* [Work item]
Quote the listing in full, exactly as given, minus any pictures.

* [Dataset excerpts]
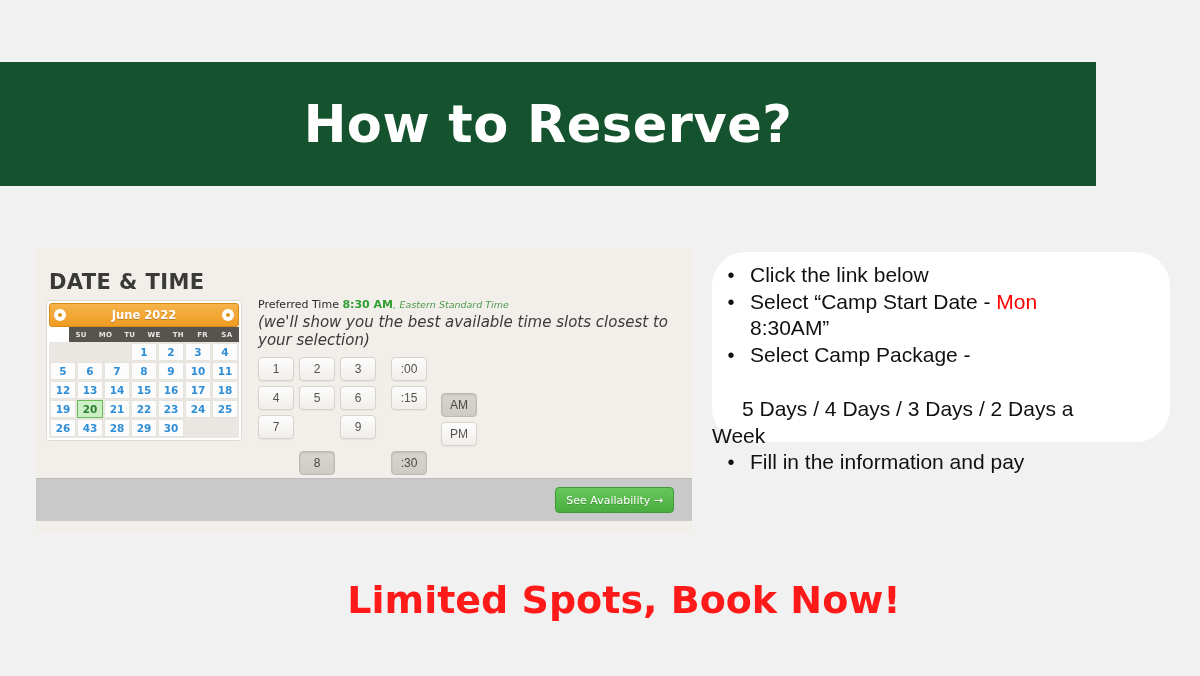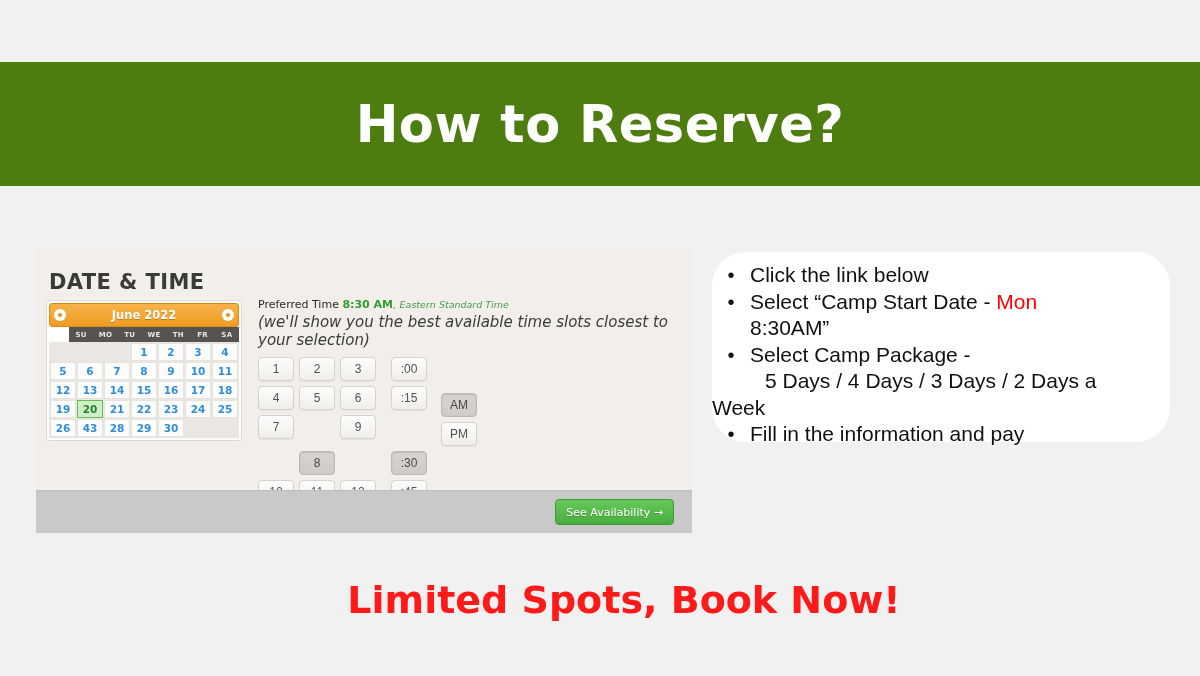--- a/index.html
+++ b/index.html
@@ -20,9 +20,9 @@
     position: absolute;
     left: 0;
     top: 62px;
-    width: 1200px;
+    width: 1096px;
     height: 124px;
-    background: #4d7c0f;
+    background: #14532d;
     display: flex;
     align-items: center;
     justify-content: center;

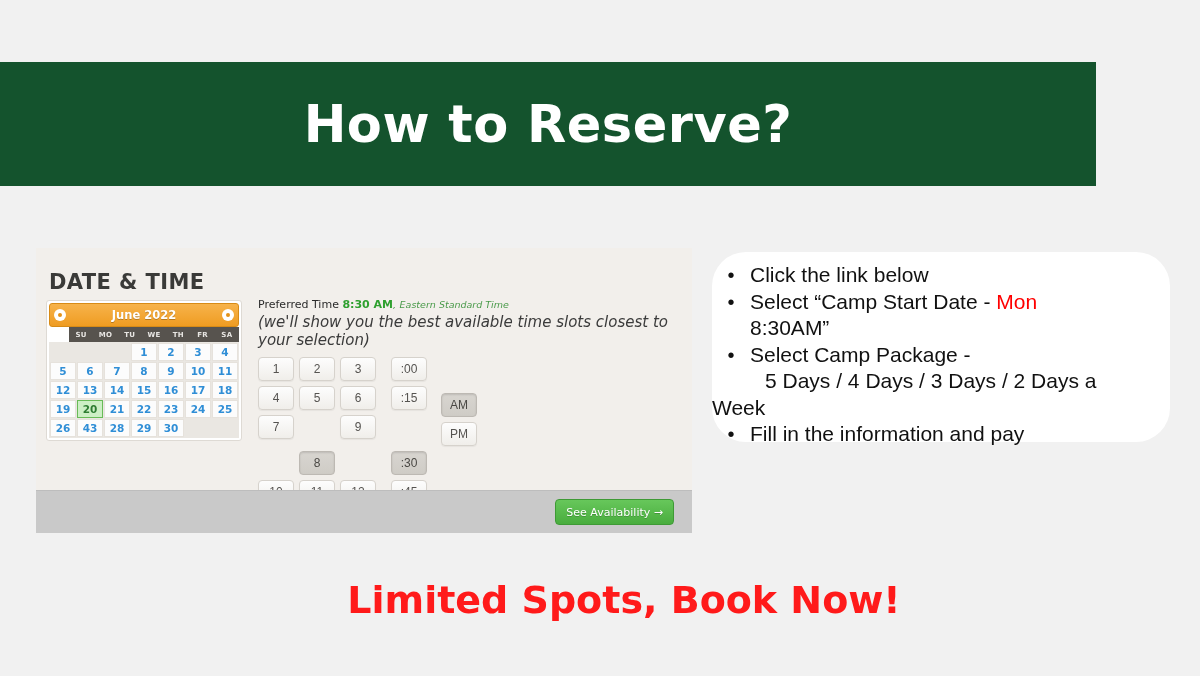--- a/index.html
+++ b/index.html
@@ -289,7 +289,7 @@
   .b-cont {
     padding-left: 50px;
   }
-  .b-cont.flush { padding-left: 53px; }
+  .b-cont.flush { padding-left: 30px; margin-top: 28px; }
   .b-cont.nopad { padding-left: 0; }
   .red { color: #ff0000; }
 

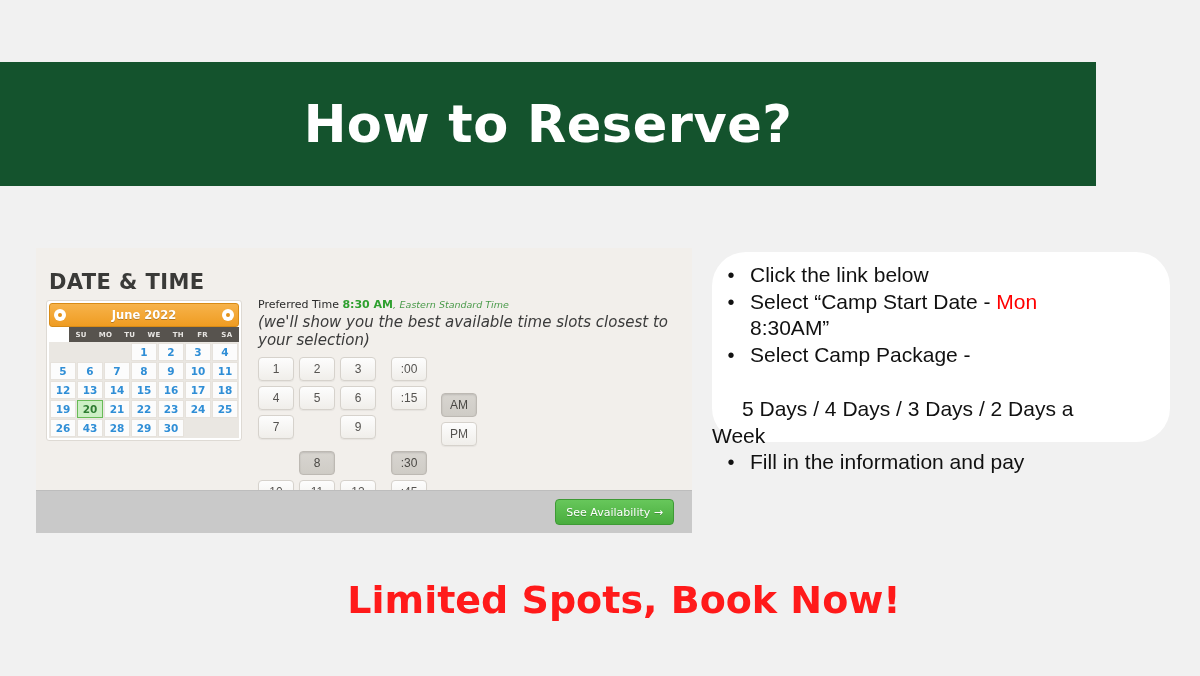--- a/index.html
+++ b/index.html
@@ -229,7 +229,7 @@
   .widget-footer {
     position: absolute;
     left: 0;
-    bottom: 0;
+    bottom: 12px;
     width: 100%;
     height: 42px;
     background: #c9c9c9;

* [Output of the exercise]
--- a/index.html
+++ b/index.html
@@ -20,9 +20,9 @@
     position: absolute;
     left: 0;
     top: 62px;
-    width: 1200px;
+    width: 1096px;
     height: 124px;
-    background: #4d7c0f;
+    background: #14532d;
     display: flex;
     align-items: center;
     justify-content: center;

--- a/index.html
+++ b/index.html
@@ -289,7 +289,7 @@
   .b-cont {
     padding-left: 50px;
   }
-  .b-cont.flush { padding-left: 53px; }
+  .b-cont.flush { padding-left: 30px; margin-top: 28px; }
   .b-cont.nopad { padding-left: 0; }
   .red { color: #ff0000; }
 

--- a/index.html
+++ b/index.html
@@ -229,7 +229,7 @@
   .widget-footer {
     position: absolute;
     left: 0;
-    bottom: 0;
+    bottom: 12px;
     width: 100%;
     height: 42px;
     background: #c9c9c9;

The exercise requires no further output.